◆ **DATA RECORDS**
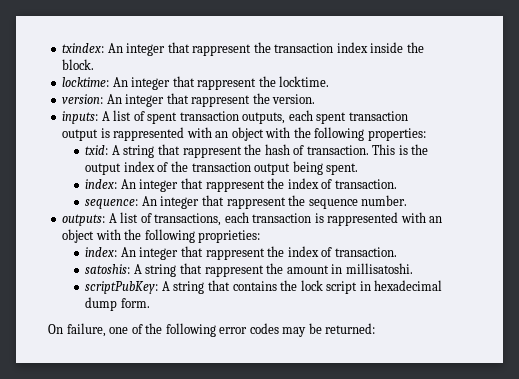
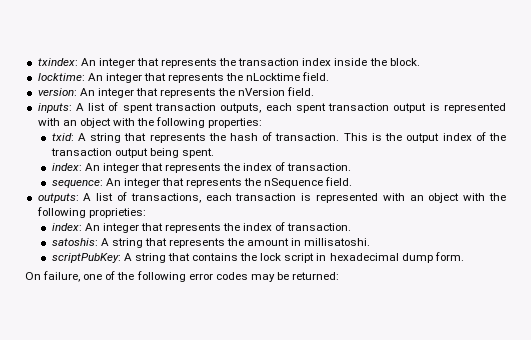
[192,44,252,56] rappresent -> [161,58,218,68] represents
[197,76,330,90] rappresent the locktime. -> [168,72,330,83] represents the nLocktime field.
[191,93,316,107] rappresent the version. -> [160,87,315,98] represents the nVersion field.
[113,127,185,141] rappresented -> [443,103,506,113] represented
[182,146,242,158] rappresent -> [149,133,206,143] represents
[205,180,265,192] rappresent -> [165,163,222,173] represents
[226,195,408,209] rappresent the sequence number. -> [186,177,353,188] represents the nSequence field.
[327,212,399,226] rappresented -> [316,193,379,203] represented
[205,248,265,260] rappresent -> [165,223,222,233] represents
[204,265,264,277] rappresent -> [169,238,226,248] represents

◆ **REQUIRED ACTION**
Go through the entries above and output them exactly, without pictures.

◆ **TASK RESPONSE**
[192,44,252,56] rappresent -> [161,58,218,68] represents
[197,76,330,90] rappresent the locktime. -> [168,72,330,83] represents the nLocktime field.
[191,93,316,107] rappresent the version. -> [160,87,315,98] represents the nVersion field.
[113,127,185,141] rappresented -> [443,103,506,113] represented
[182,146,242,158] rappresent -> [149,133,206,143] represents
[205,180,265,192] rappresent -> [165,163,222,173] represents
[226,195,408,209] rappresent the sequence number. -> [186,177,353,188] represents the nSequence field.
[327,212,399,226] rappresented -> [316,193,379,203] represented
[205,248,265,260] rappresent -> [165,223,222,233] represents
[204,265,264,277] rappresent -> [169,238,226,248] represents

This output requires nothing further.